Образцовый представитель стройной череды красавцев — Сергей Безруков. Он, пожалуй, единственный театральный актер, обзаведшийся целой армией поклонниц: по возрасту они чуть постарше фанаток “На-ны”, а по образовательному уровню чуть повыше. Безруков по праву пасет эту тусовку: он с такой простодушной откровенностью делает карьеру за красивые глаза, что ему нельзя не покориться. Довольно много переиграв в студии своего учителя Табакова и в совершенстве переняв его манеру, молодое дарование недавно рискнуло появиться во МХАТе. Руководство решило с его помощью спасти старый, скучный и не самый прибыльный спектакль под названием “Амадей”. Раньше Моцарта в нем играл Ефремов-младший, но по всяким неприятным внутритеатральным причинам его сняли. Эксперимент с Безруковым вполне удался — поклонницы послушно перекочевали во МХАТ из театра им. Ермоловой, где он вот уже несколько лет потрясал золотыми кудрями в бенефисной роли Сергея Есенина, а нашему взору предстал дивный глянцевый Моцарт, только что сбежавший с коробки шоколадных конфет. Как всегда, лауреат многочисленных театральных премий старательно наигрывал непринужденность и улыбался своей фирменной улыбкой: вообще-то она считается прелестной, но мне всегда за этой слегка вымученной прелестью мерещится какая-то тягостная неискренность, внутреннее ожесточение и даже не видимые миру слезы. Но, вероятно, это атавизм. Остался с тех времен, когда актерская работа считалась нелегким душевным трудом.

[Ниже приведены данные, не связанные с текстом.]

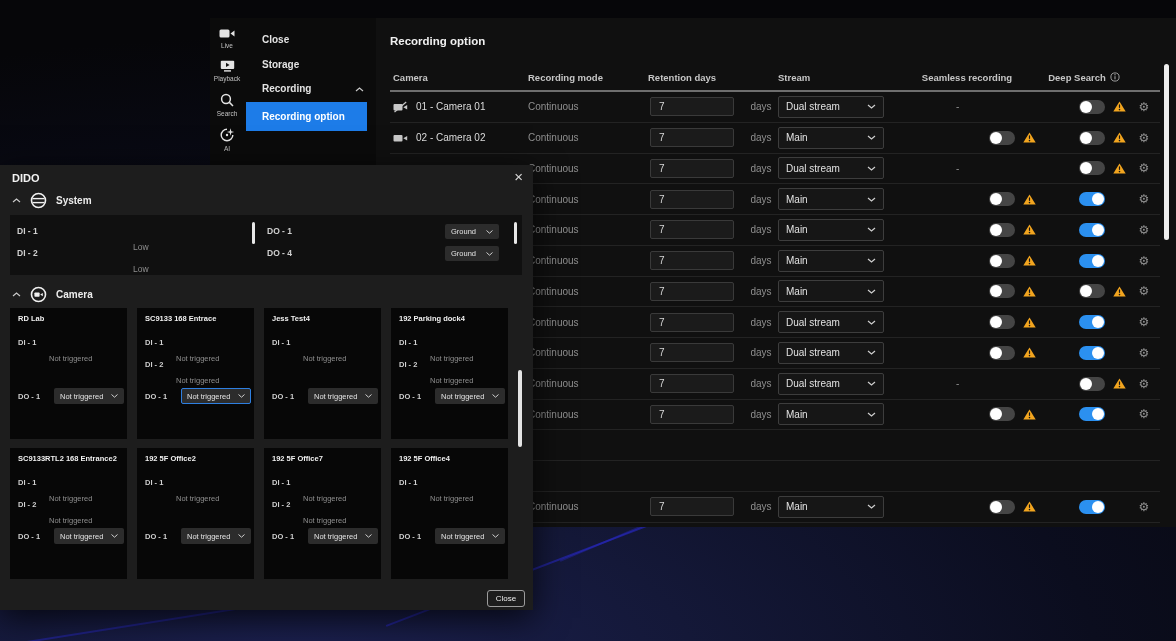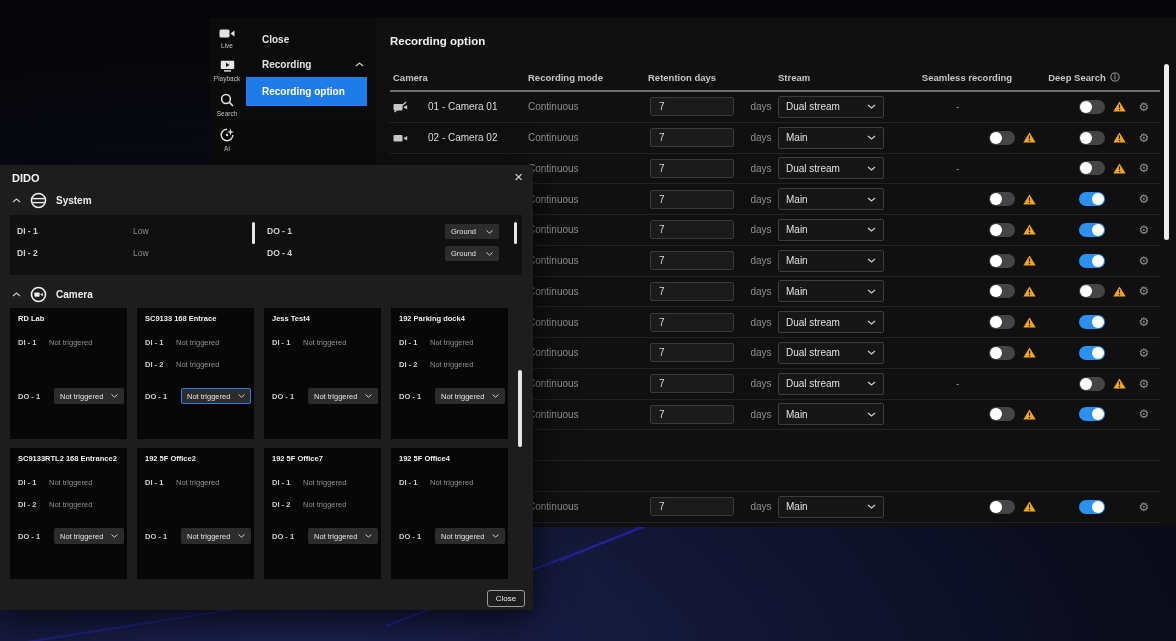--- a/index.html
+++ b/index.html
@@ -138,6 +138,9 @@
           <span>Close</span>
         </div>
       <div class="menu-item">
+          <span>Storage</span>
+        </div>
+      <div class="menu-item">
         <span>Recording</span>
         <svg width="9" height="5" viewBox="0 0 9 5">
             <path d="M1 4 L4.5 1 L8 4" stroke="#c9c9c9" stroke-width="1.2" fill="none"></path>

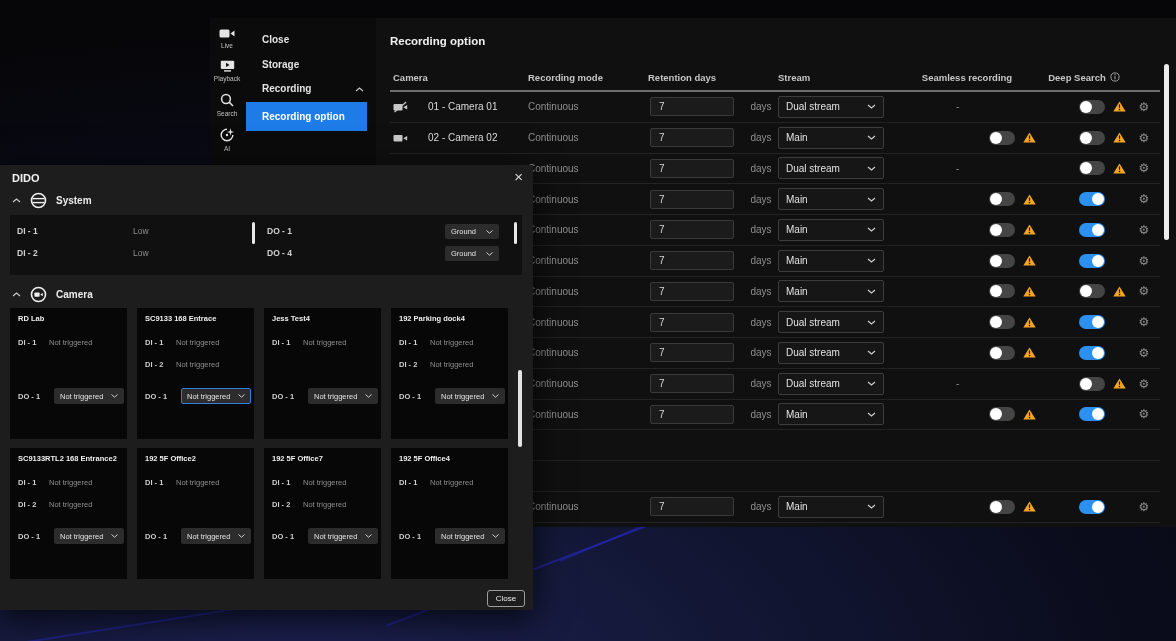--- a/index.html
+++ b/index.html
@@ -29,7 +29,7 @@
   .thead .hcell{font-size:9.5px;font-weight:700;color:#c6c6c6;}
   .trow{display:flex;height:30.75px;align-items:center;border-bottom:1px solid #232323;font-size:10px;}
   .cell{display:flex;align-items:center;}
-  .c-cam{width:138px;padding-left:3px;gap:20px;}
+  .c-cam{width:138px;padding-left:3px;gap:8px;}
   .cam-name{color:#dcdcdc;}
   .cam-icon{fill:#c8c8c8;}
   .cam-icon .slash{stroke:#c8c8c8;stroke-width:1.2;display:none;}

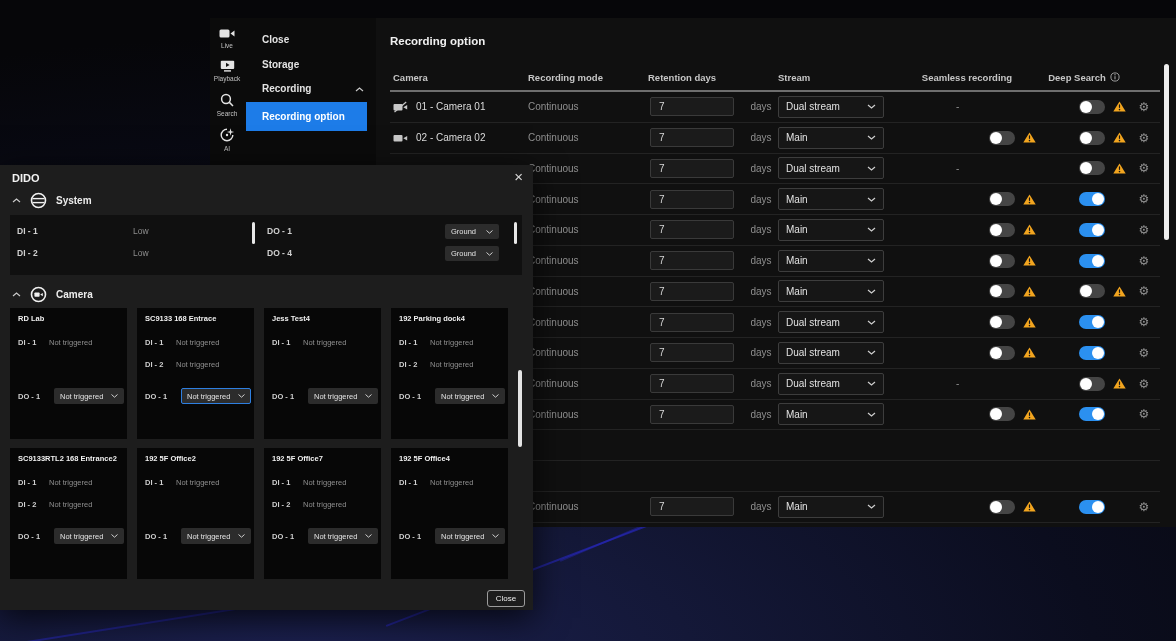--- a/index.html
+++ b/index.html
@@ -70,7 +70,7 @@
   .section-label{font-size:10px;font-weight:700;color:#ececec;}
   .sys-panel{position:absolute;left:10px;top:50px;width:512px;height:60px;background:#101010;}
   .io-label{font-size:8.5px;font-weight:700;color:#d0d0d0;}
-  .io-val{font-size:8.5px;color:#8f8f8f;}
+  .io-val{font-size:8.5px;color:#8f8f8f;margin-top:16px;}
   .sys-row-l{position:absolute;left:7px;display:flex;}
   .sys-row-l .io-label{width:116px;}
   .sys-row-r{position:absolute;left:257px;display:flex;align-items:center;}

Кроме работы в театре, Безруков усердно озвучивает с полдюжины персонажей в “Куклах”, причем не очень этим кичится. В титрах его фамилия указывается наравне с другими, и никогда точно не знаешь, он ли сейчас гнусавит за Черномырдина или кто-то другой. Безруков вообще скромный актер — он очень осторожно изъясняется в интервью и уворачивается от скандальных слухов, которые обычно гонятся за звездой. Он обладает всеми добродетелями современного артиста, покорного нашим желаниям, как одалиска. Посмотрите на сцену: никто не царапнет слух пронзительной интонацией, никто не резанет взгляд рваным жестом. Актеры делятся на просто приятных и приятных во всех отношениях — диким исключением еще ревет Петр Мамонов в своем шоу “Есть ли жизнь на Марсе?..”, но больше никто не осмеливается, рискуя рублем, раздражать публику. Времена экспериментов над психикой зрителей прошли безвозвратно. Люди деньги платят за билет — чего их пугать-то?

Режиссеры в этом полностью согласны со своими актерами. Тем более что они давно не рискуют чему-то исполнителей учить и на чем-то настаивать. Страшно стесняясь своей власти, постановщик тушуется, вежливо разводя мизансцены и не вступая в творческие споры. Себе дороже. Современный режиссер вообще очень застенчив. Ему часто приходится обслуживать пожилых звезд — они капризны и кассовы. Это сочетание из любого постановщика сделает ягненка. Чтобы заработать, они ставят гастрольные спектакли (в просторечии “чес”) в разнообразных антрепризах. Там звезд собирается, как рыб в садке, а режиссер должен их кормить, ублажать и уворачиваться от челюстей. Если постановщик идеалистичен и подобными способами не зарабатывает, тогда он стесняется автора. Тут полагалось бы помянуть недобрым словом безразмерного “Идиота” Женовача, где режиссер, не рискнув вырезать хоть слово Достоевского, обрек нас на десятичасовое томление в обществе красноречивого классика. Но все критические разборки с режиссерами хороши до тех пор, пока осуществляются на уровне метафор. Когда дельного постановщика съедают в театре так основательно, как это случилось с Женовачем, то нам остается только скорбеть о судьбе этого Ионы. И обходить молчанием его промахи. Есть еще варианты: самый распространенный — режиссер стесняется влиять на зрителя. Убеждать его в чем-то. Акцентировать ту или иную мысль. Даже сильно волновать публику и то страшно — а вдруг кто-нибудь расстроится, занервничает, уйдет, не дай бог?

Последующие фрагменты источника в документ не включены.